# Retrieve handstand?



## Julie Kinsey (Feb 10, 2008)

My Amstaff bitch does a very fast out and back with a clean pick up dumbell retrieve. It was taught mostly motivationally but is backed up with a forced retrieve and many layers of planned distractions. She is very petite, under 40 lbs, extremely agile and flexible; and very often stands on her front feet while she snatches the dumbell.

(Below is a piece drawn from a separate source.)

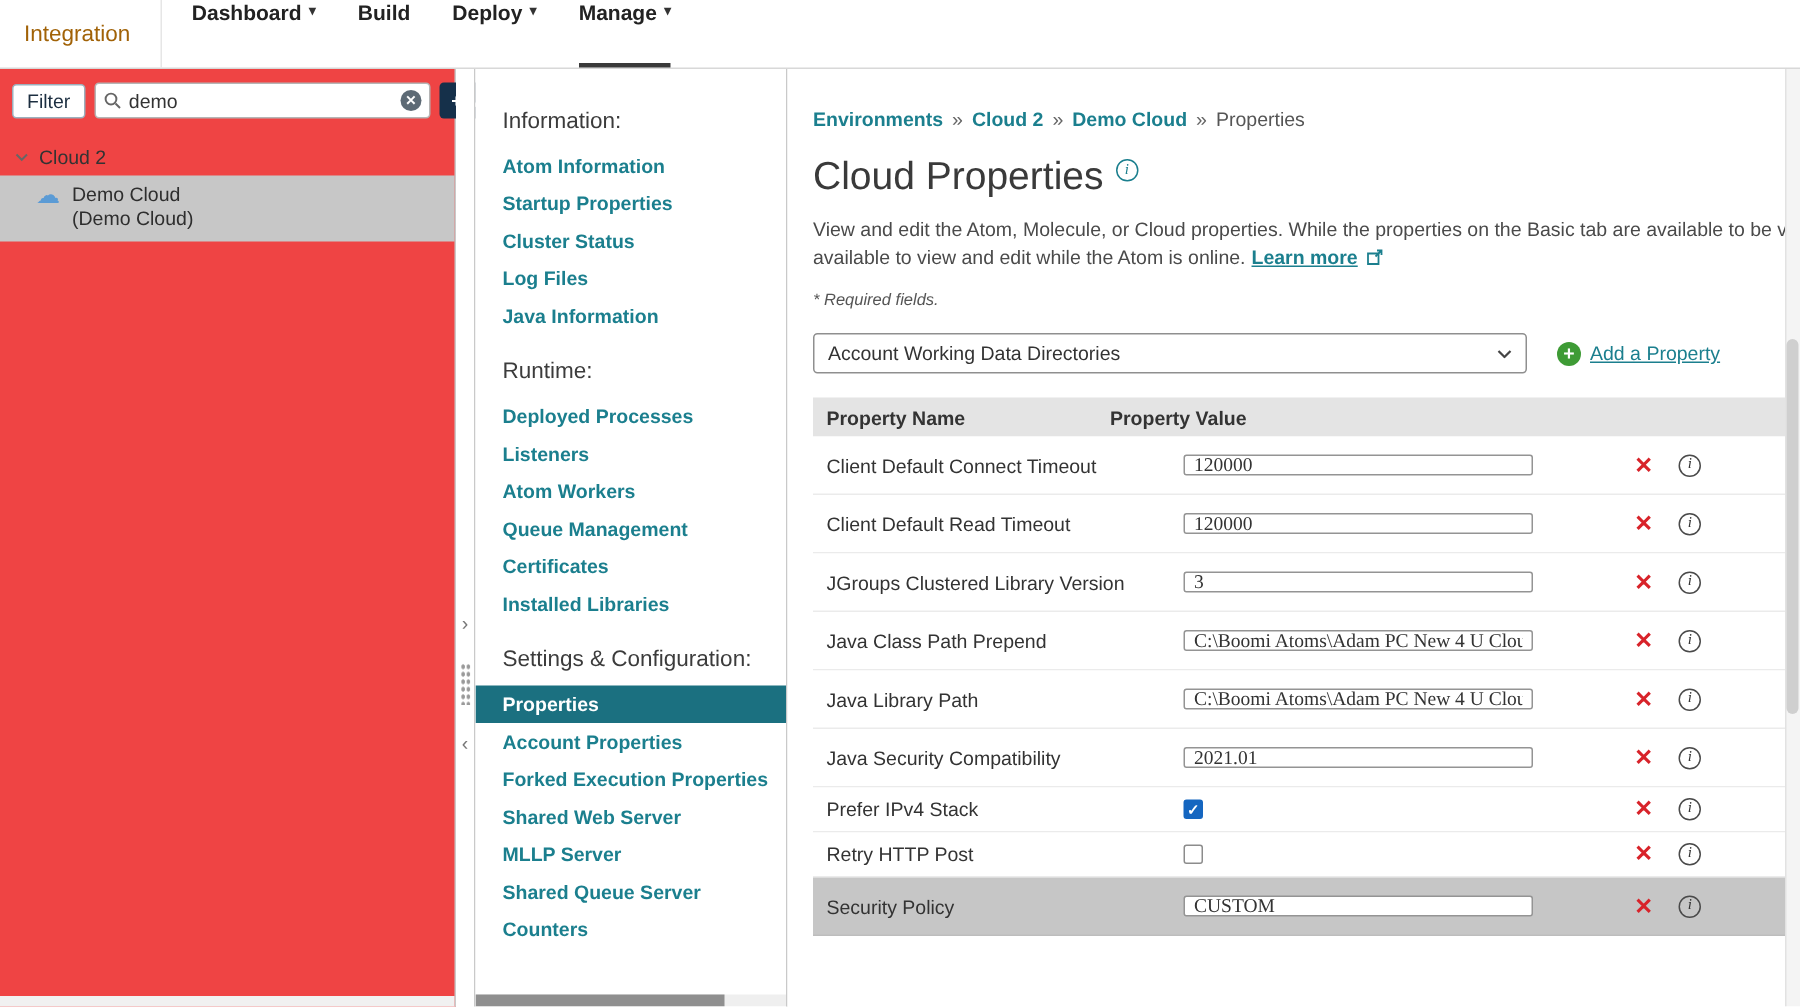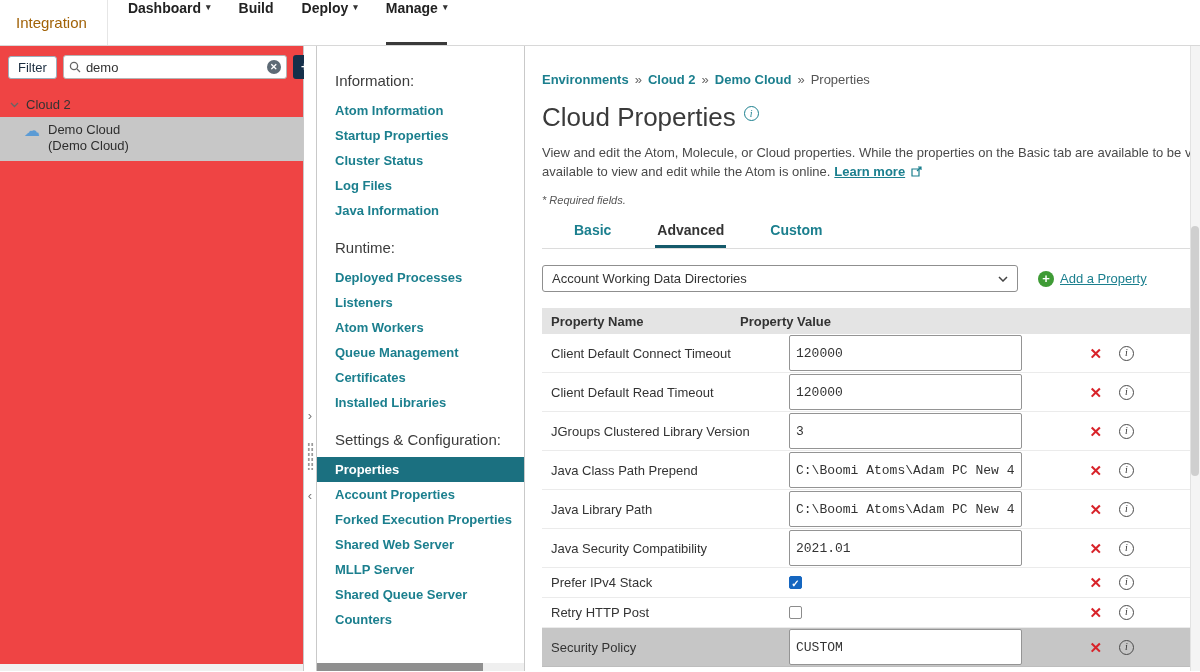"Basic" div.tabs { html: <div> <div>Basic</div> <div>Advanced</div> <div>Custom</div> </div> -> none }
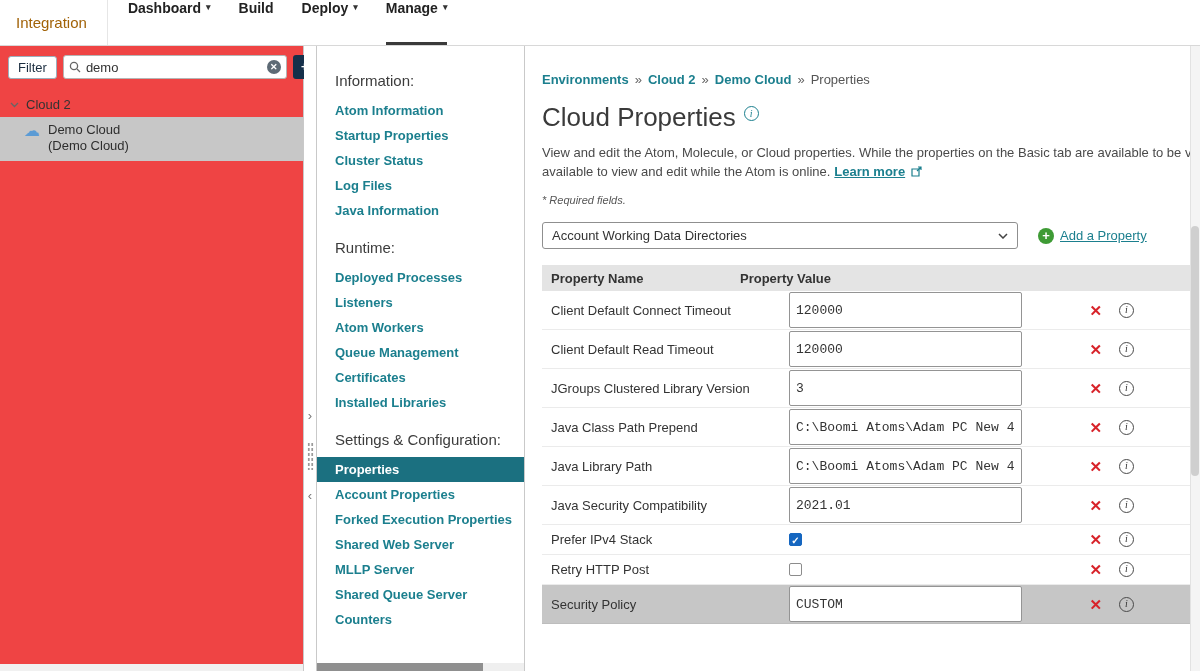"120000" .tinput { font-family: Liberation Mono, monospace -> Liberation Serif, serif; height: 36px -> 14px }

I haven't mentioned it to her as I really don't know that it's something I want to call attention to, correct, or reinforce, but really can't think of a reason why it would be either physically harmful for her or score-able in the ring. I kept thinking it would go away in time, but she's mature now and it hasn't changed. I'm pretty sure I could sway her toward a pick up with front feet on the ground by using bridge and target's naming and reinforcing feet on floor, but I also think it's pretty nifty, her own personal twist.

Anybody care to chime in?

Julie Kinsey


----------



## Jennifer Coulter (Sep 18, 2007)

I wanna see it! Sounds cool.


----------



## Anne Vaini (Mar 15, 2007)

I've been working on training a handstand for more than a year. It's passable, but geez! I'd be training it on cue!


----------



## Maren Bell Jones (Jun 7, 2006)

Yeah, I want a video! I had a Siberian husky female foster once who would do handstands to pee. That was a sight.


----------



## Katrina Kardiasmenos (Aug 5, 2007)

I have one that does it when he poops...he'll squat and both his back legs come off the ground...and he balances on his front legs...


----------